I get the vague impression that P312 in western Europe tends to rise in the most pastoralist areas of each country and drop in the more arable areas.  That could either be down to the more arable areas already being filled in the pre-P312 times (the early Neolithic?) or perhaps due to those areas tending to be targeted again and again in later times.  Maybe a bit of both.   

I am not sure a lot can be resolved looking at ratios of p312 as a monolith. 
Yes, I have that same impression, and that could be related to lactase persistence, as I already posted regarding Basques. The problem is with the people insisting in linking R1b with IE languages.
Perhaps not all R1b did speak IE languages prior to the Basque culture.  Perhaps some did, some didn't.

I agree that we can not view P312 as a monolithic haplogroup when trying to understand the Basques and their relationships to their neighbors. What's the best we can do on dissecting true Basque descendant P312 sub-components?

One thing seems clear.  The Basques have a mix of P312 clades including substantial L21.   I understand that much of the rest is Z196 derived.  They seem like the south end of the stronger concentration of the L21 concentration running from their lands up to the Seine and the British Isles.  L21 in France and the Pyrennian area of Spain seems to me to display a kind of fringe distribution of high concentration somewhat like L21 does in the isles.  It kind of feels to me that L21 in Iberia is essentially part of the western Gaul pattern that runs all the way from the Pyrennes to Normandy.  I see L21 there as the south edge of the western Gaulish and British/Irish pattern of higher L21.  I think L21 is Iberia is just a continuation of this edge and modern national barriers should not blur this.    The fact that it includes both Celtic and non-Celtic speaking areas is problematic.

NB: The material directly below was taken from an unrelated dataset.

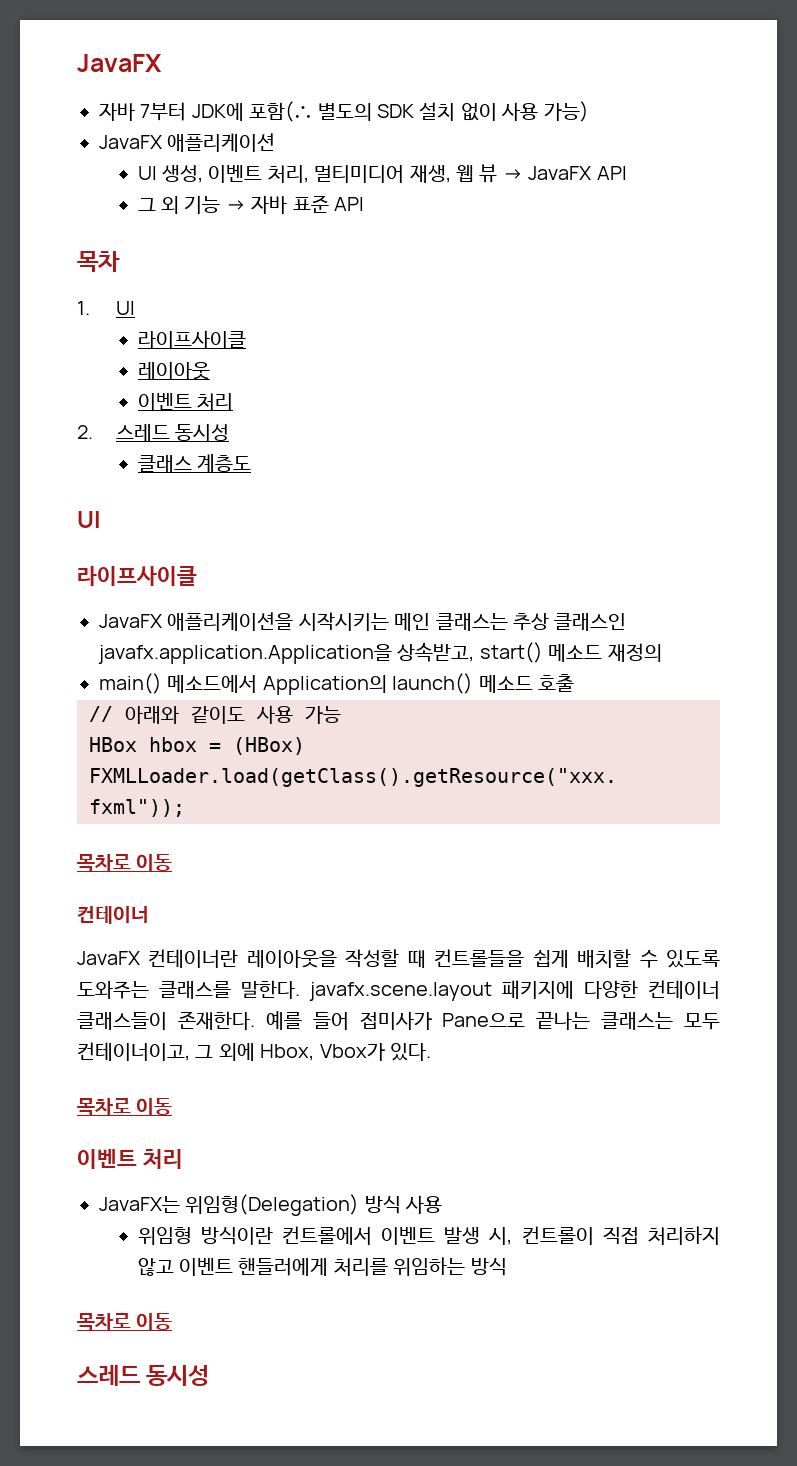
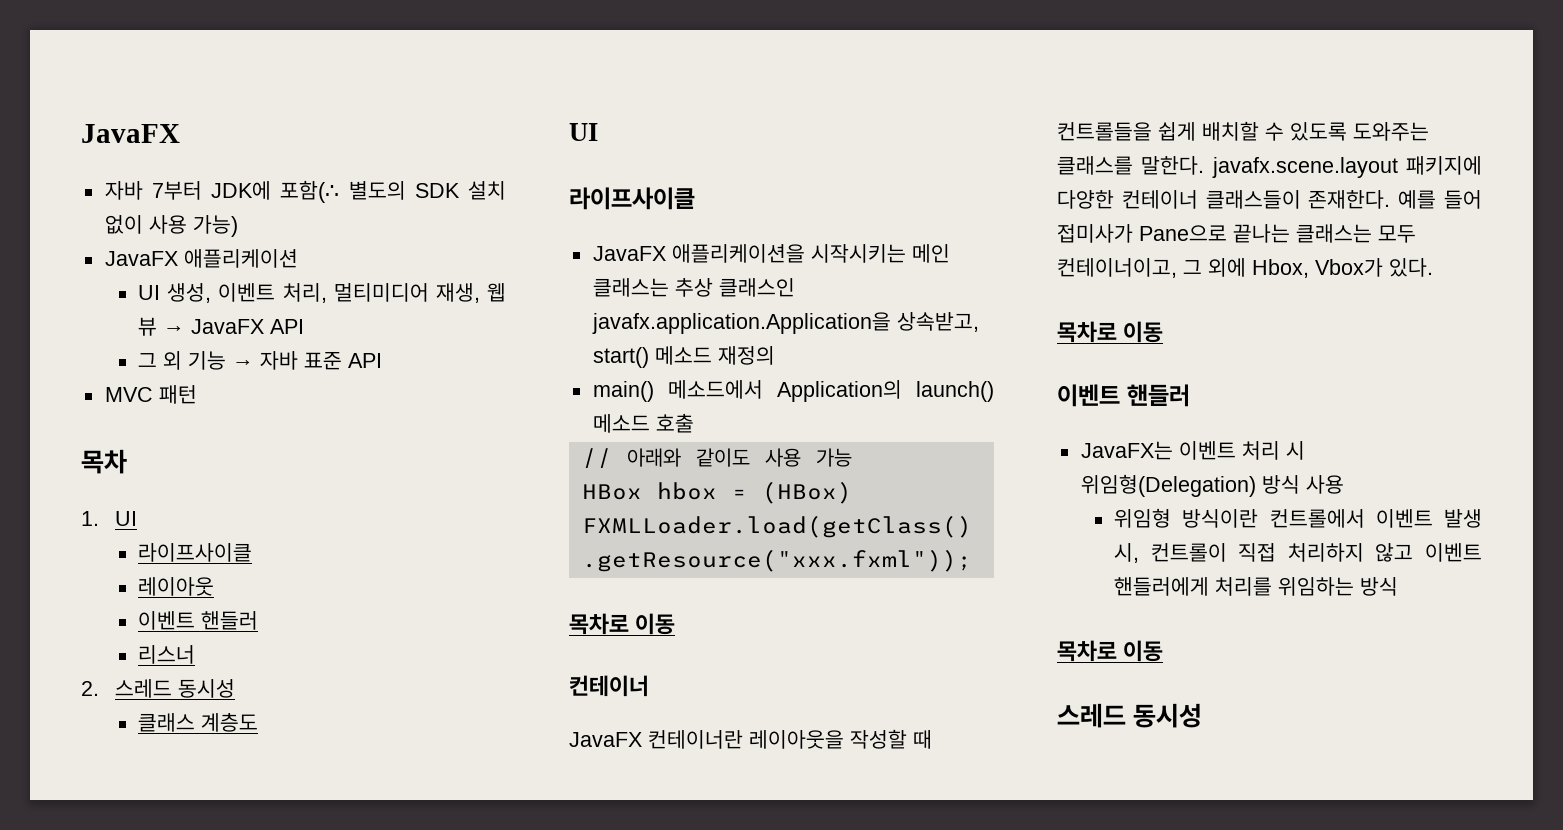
(365, 204) none -> [104,385,197,404] // MVC 패턴
[197,393,234,411] 처리 -> [201,611,259,630] [138,645,196,664] 핸들러 // 리스너
[142,1149,183,1169] 처리 -> [1126,384,1190,407] 핸들러
(180, 1204) none -> [1178,441,1305,460] 이벤트 처리 시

I think it is important to note that L21 is a minority among the Pyrennes whereas it is a majority in the more Celtic areas to the north in Brittany, Normandy and the Western part of the British Isles   I think that is a crucial point in terms of L21.  However, it is also worth observing that we have yet to see evidence of L21 being big in the west of Iberia where both beaker and Atlantic Bronze are generally thought to be strongest.  So, that is also an issue with the whole Atlantic Bronze idea.  As I posted in the past, L21 seems to divide rather than unite the Atlantic Bronze Areas into a high L21 area in the north and western Iberia where the evidence for high L21 has not year emerged.  However, surveys in recent papers seem to have not sampled crucial areas like Galicia and Portugal so you never know, it might yet emerge.  There was a slight elevation in L21 in northern Portugal in Myres if I recall correctly.  

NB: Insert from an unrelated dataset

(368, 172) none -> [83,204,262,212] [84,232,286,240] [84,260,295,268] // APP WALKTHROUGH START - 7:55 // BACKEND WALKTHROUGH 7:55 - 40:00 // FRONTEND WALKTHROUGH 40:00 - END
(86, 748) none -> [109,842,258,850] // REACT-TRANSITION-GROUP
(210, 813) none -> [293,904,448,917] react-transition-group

Normally the reason given in the isles for the drop in L21 in the east is put down to dilution from Belgae, Romans and especially migration period Germanics.  I dont really see why this cannot be true on the continent despite the lack of a comparable language shift.  It is also possible that R1b is associated with pastoralists.  I understand that the Visigoths etc formed a strata of 10% of the population in Iberia but they were subsequently superconcentrated into Asturias and Cantabria.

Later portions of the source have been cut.